(Material for the task Opens)

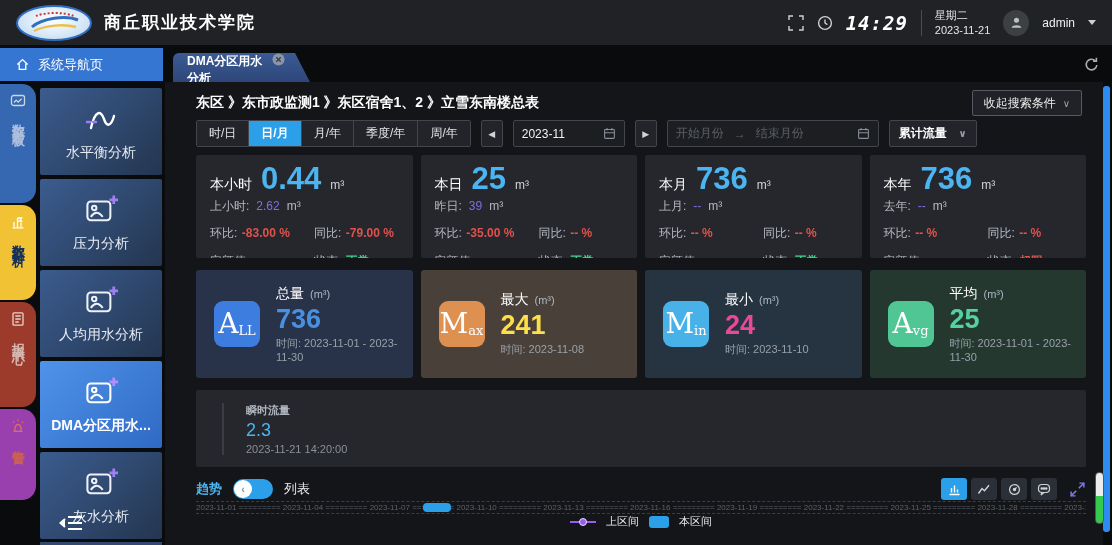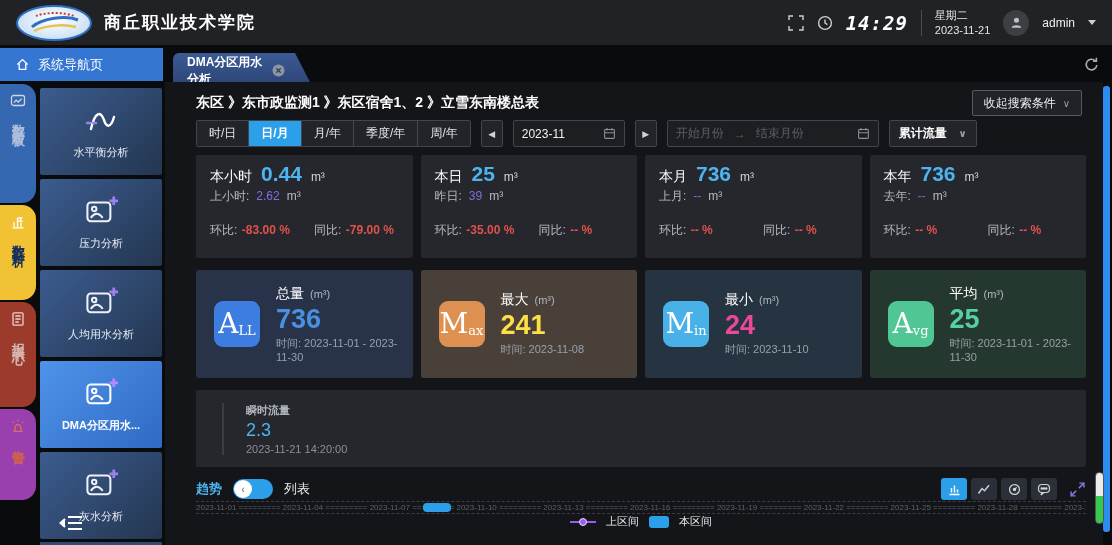"DMA分区用水分析" .dtab { align-items: center -> flex-start }
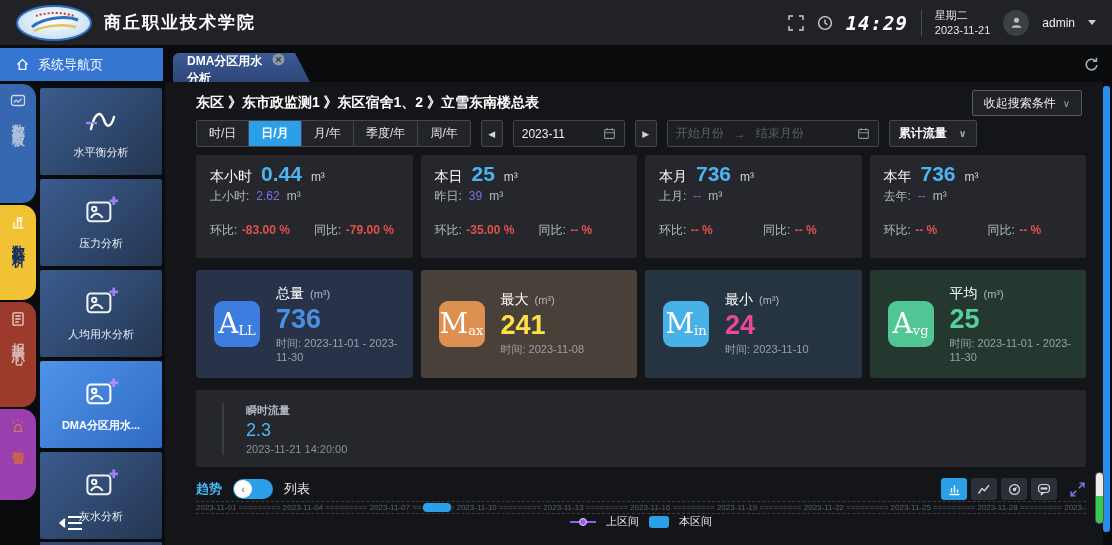"水平衡分析" .mi-label { font-size: 11px -> 14px }
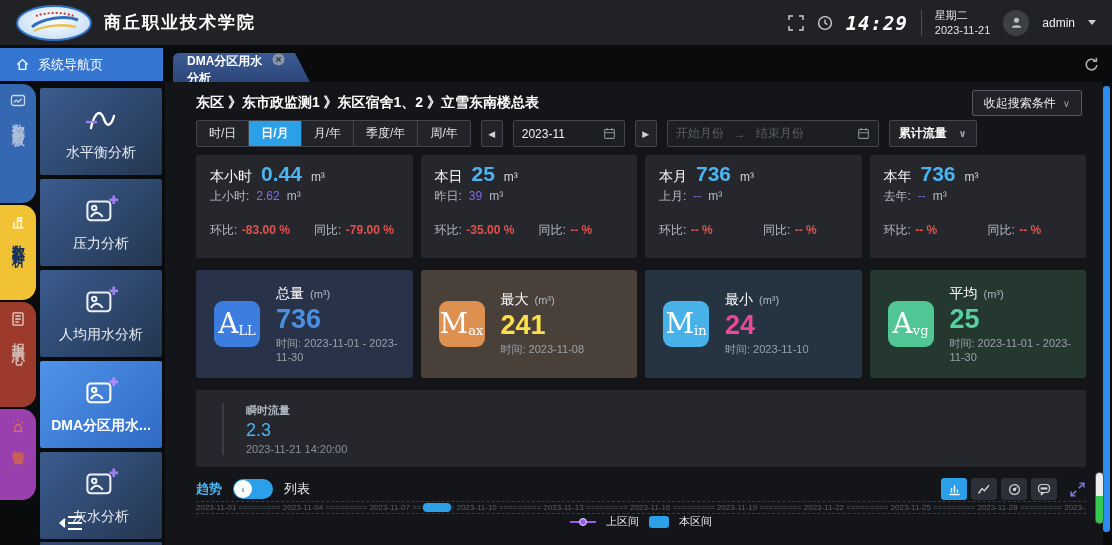"0.44" .sc-value { font-size: 21px -> 31px }
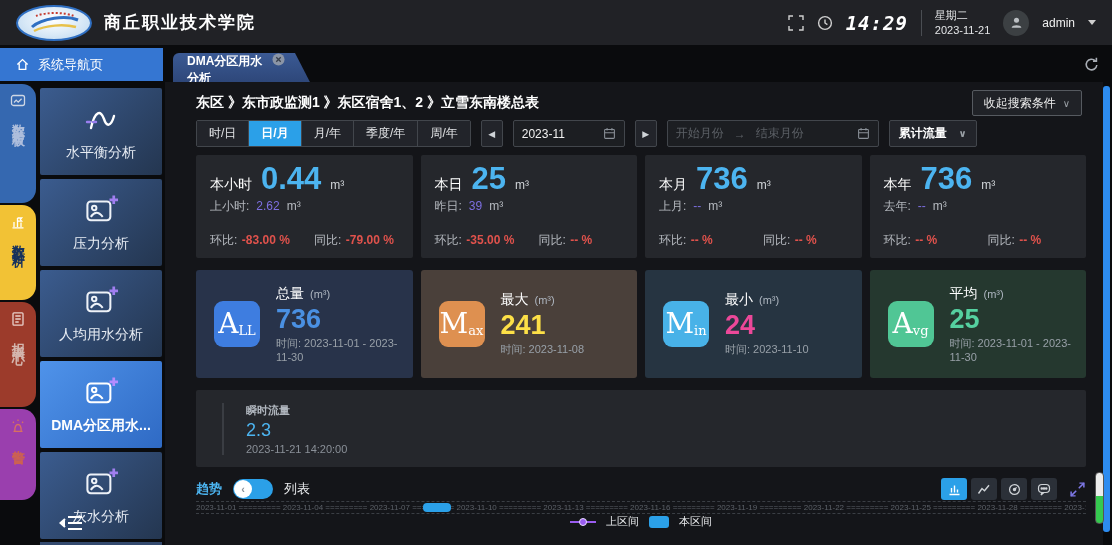"环比: -83.00 %" .sc-grid { margin-top: 12px -> 5px }
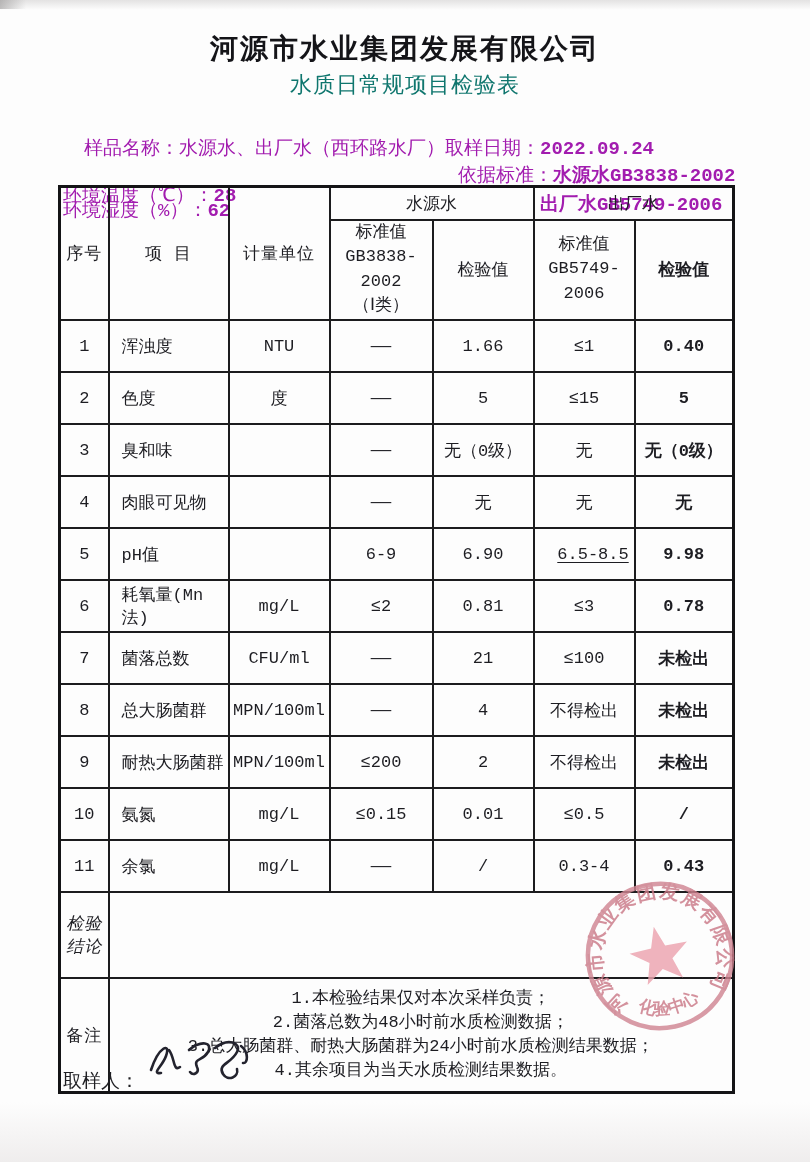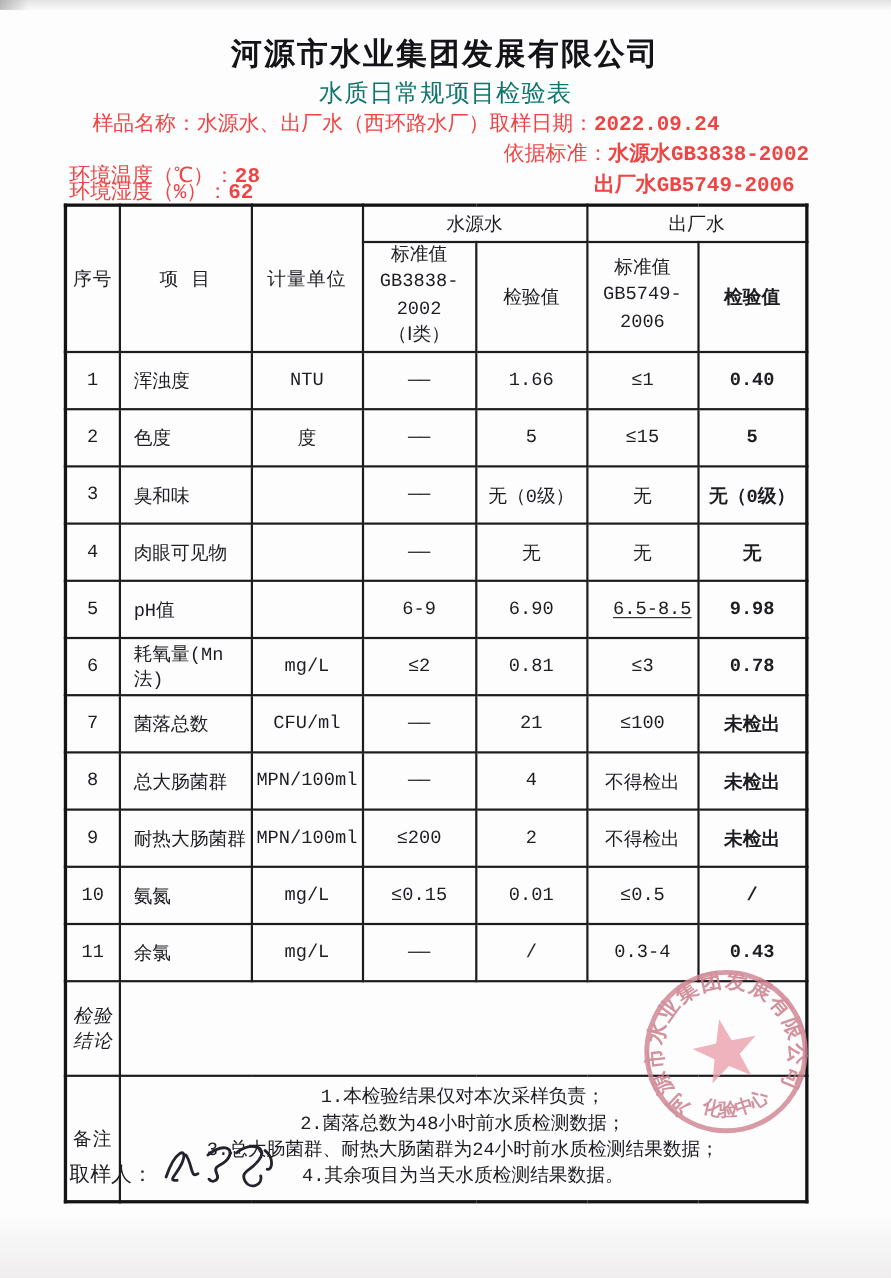"样品名称：水源水、出厂水（西环路水厂）取样日期：2022.09.24" .info-line { color: #ef4444 -> #a21caf; margin-top: none -> 36px }
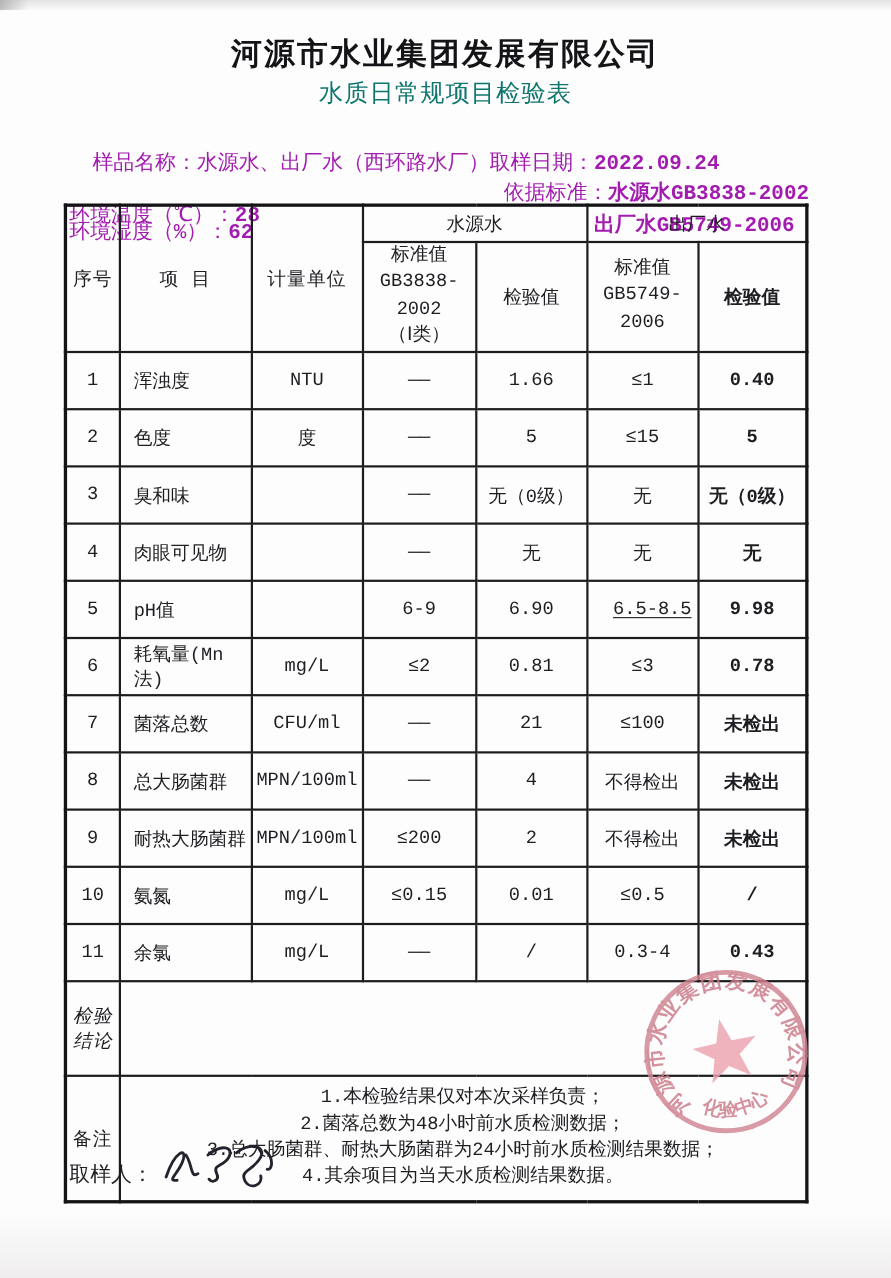"取样人：" .sig-block { align-items: center -> flex-end }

(Material for the task Closes)

- [Exercise description] Starting at the line that contains "font-size: 11px ->", extract each line through the last line of the material exactly as written, and include no pictures.

- [Final answer]
"水平衡分析" .mi-label { font-size: 11px -> 14px }
"0.44" .sc-value { font-size: 21px -> 31px }
"环比: -83.00 %" .sc-grid { margin-top: 12px -> 5px }
"样品名称：水源水、出厂水（西环路水厂）取样日期：2022.09.24" .info-line { color: #ef4444 -> #a21caf; margin-top: none -> 36px }
"取样人：" .sig-block { align-items: center -> flex-end }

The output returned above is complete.